Estudió mi cara resueltamente, observándome durante unos minutos interminables, hasta que desvié la mirada.

—¿Y a usted le gustaría que leyera su libro y decidiera si pienso que pertenece a la misma categoría que los otros… ayudados por la mano de Dios, como lo fueron?

—No sé si quiero o no que lo haga, Simon. Posiblemente en mi subconsciente lo deseo, pero no había pensado en ello. Lo único que sé, con toda seguridad, es que he tenido las premoniciones más extrañas cuando me encuentro con usted. Está en mi pensamiento la mayor parte del tiempo y desconozco la razón.
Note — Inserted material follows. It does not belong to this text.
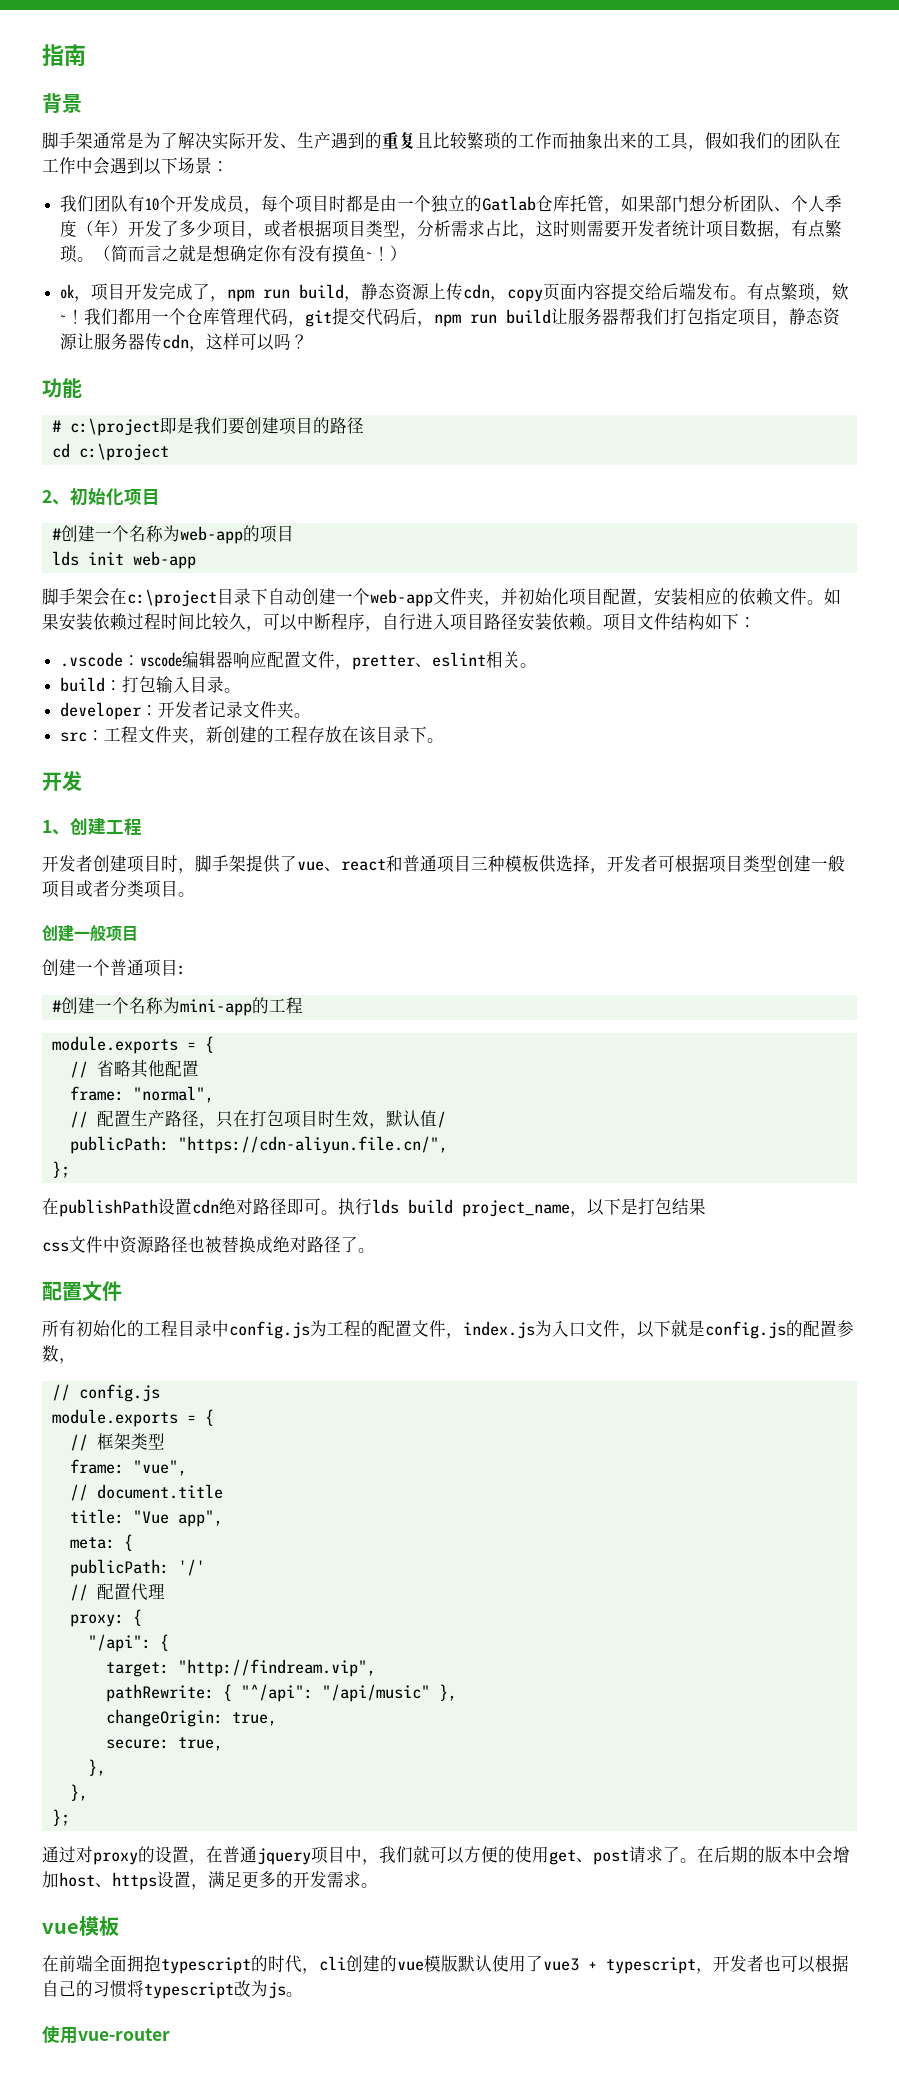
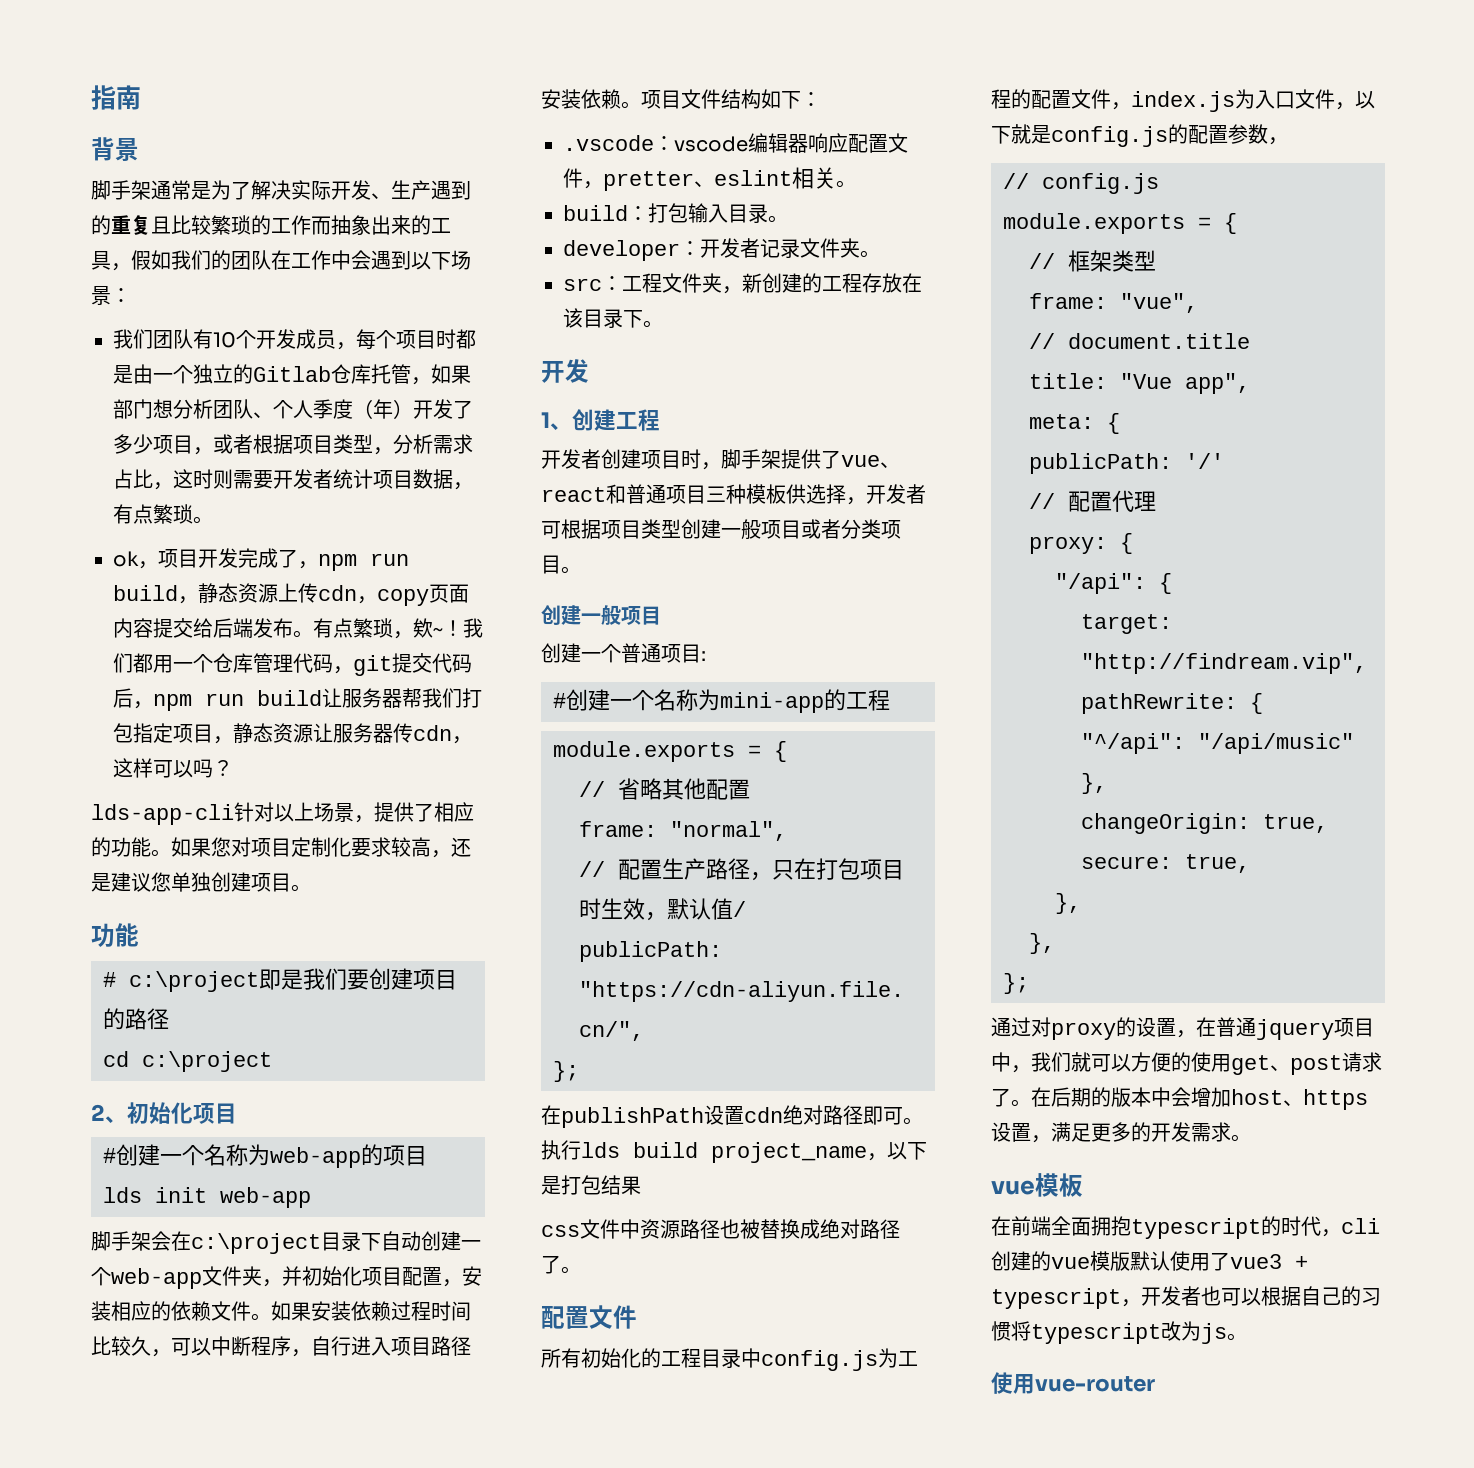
- 我们团队有10个开发成员，每个项目时都是由一个独立的Gatlab仓库托管，如果部门想分析团队、个人季度（年）开发了多少项目，或者根据项目类型，分析需求占比，这时则需要开发者统计项目数据，有点繁琐。（简而言之就是想确定你有没有摸鱼~！）
+ 我们团队有10个开发成员，每个项目时都是由一个独立的Gitlab仓库托管，如果部门想分析团队、个人季度（年）开发了多少项目，或者根据项目类型，分析需求占比，这时则需要开发者统计项目数据，有点繁琐。
+ lds-app-cli针对以上场景，提供了相应的功能。如果您对项目定制化要求较高，还是建议您单独创建项目。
El viejo recostó la cabeza sobre la silla y cerró los ojos.

—Una premonición es una advertencia, una corazonada sobre algo que va a suceder. ¿Es eso lo que siente cuando está conmigo o piensa en mí?

—No estoy muy seguro de que eso explique lo que siento.

—¿Podría ser la sensación de habernos visto antes o de haber compartido algo en el pasado? ¿Cómo lo llaman los franceses? Ah, si…
déja vu
.

—Eso se acerca más. ¿Alguna vez ha tenido un sueño que trata y trata de recordar cuando despierta y todo lo que queda en su memoria son sombras y voces irreconocibles que no tienen ningún significado o relación con su vida?